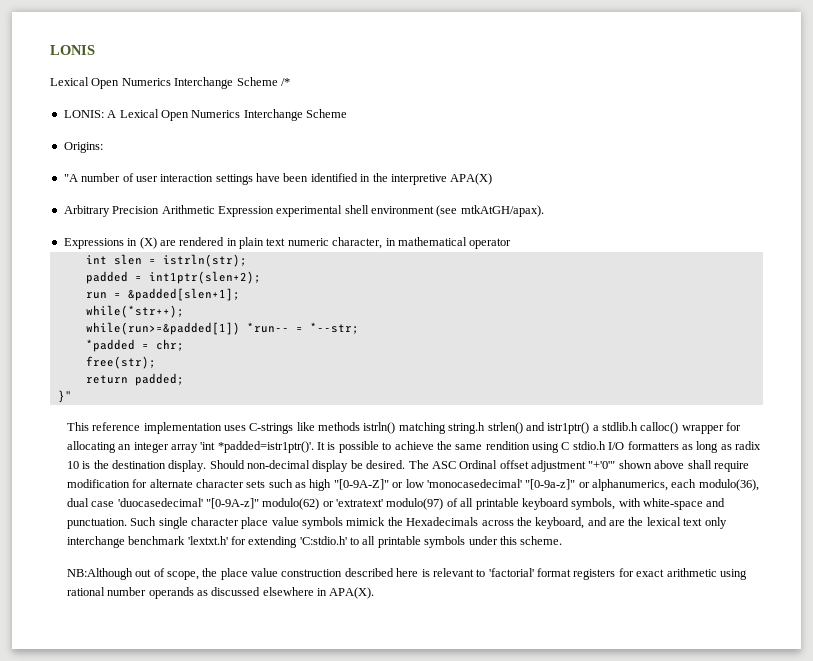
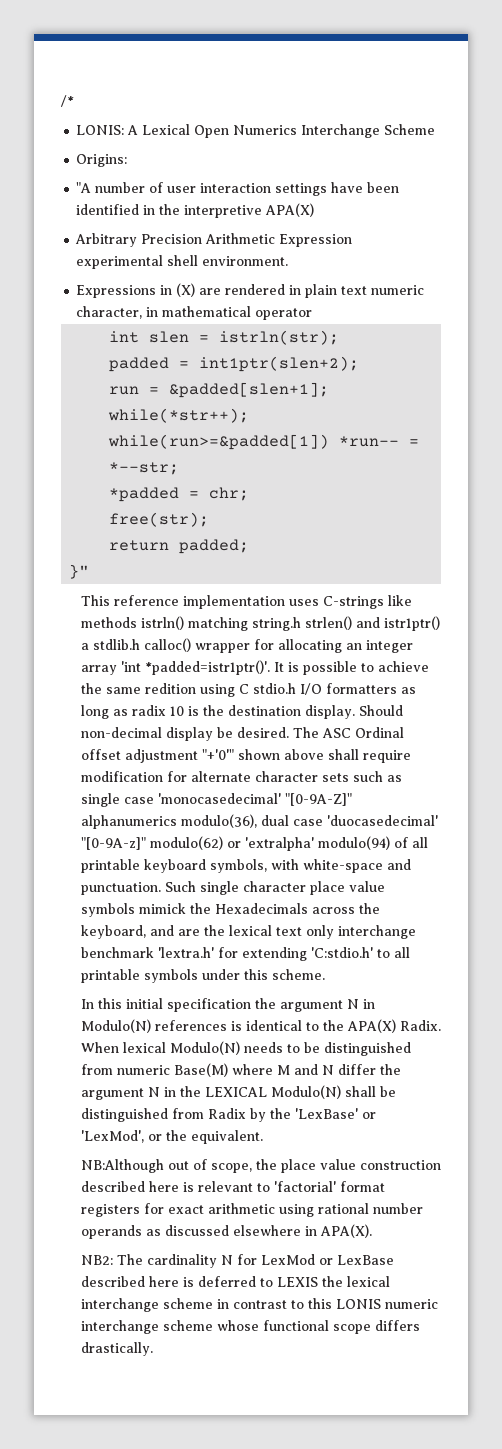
[50,45,95,55] [50,77,278,89] LONIS // Lexical Open Numerics Interchange Scheme -> (61, 101) none
[371,205,544,217] environment (see mtkAtGH/apax). -> [202,256,289,266] environment.
[485,441,530,450] rendition -> [144,683,196,694] redition
[309,479,697,491] high "[0-9A-Z]" or low 'monocasedecimal' "[0-9a-z]" or alphanumerics, each -> [80,793,352,807] [80,815,177,829] single case 'monocasedecimal' "[0-9A-Z]" alphanumerics
[336,498,444,510] 'extratext' modulo(97) -> [244,836,390,851] 'extralpha' modulo(94)
[187,536,228,545] 'lextxt.h' -> [157,947,214,958] 'lextra.h'
(563, 540) none -> [80,998,375,1012] [80,1019,441,1033] [80,1041,411,1056] [80,1063,401,1077] [80,1085,396,1100] [80,1108,376,1122] [80,1130,263,1144] // In this initial specification the argument N in Modulo(N) references is identical to the APA(X) Radix. When lexical Modulo(N) needs to be distinguished from numeric Base(M) where M and N differ the argument N in the LEXICAL Modulo(N) shall be distinguished from Radix by the 'LexBase' or 'LexMod', or the equivalent.
(375, 593) none -> [80,1254,394,1268] [80,1276,390,1287] [80,1298,438,1312] [80,1320,420,1334] [80,1342,153,1356] // NB2: The cardinality N for LexMod or LexBase described here is deferred to LEXIS the lexical interchange scheme in contrast to this LONIS numeric interchange scheme whose functional scope differs drastically.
....................
## What you should do
Given the records above, return exactly the lines starting at the line containing "[371,205,544,217] environment (see" and ending at the line containing "[187,536,228,545] 'lextxt.h' ->", including both.

## Exercise answer
[371,205,544,217] environment (see mtkAtGH/apax). -> [202,256,289,266] environment.
[485,441,530,450] rendition -> [144,683,196,694] redition
[309,479,697,491] high "[0-9A-Z]" or low 'monocasedecimal' "[0-9a-z]" or alphanumerics, each -> [80,793,352,807] [80,815,177,829] single case 'monocasedecimal' "[0-9A-Z]" alphanumerics
[336,498,444,510] 'extratext' modulo(97) -> [244,836,390,851] 'extralpha' modulo(94)
[187,536,228,545] 'lextxt.h' -> [157,947,214,958] 'lextra.h'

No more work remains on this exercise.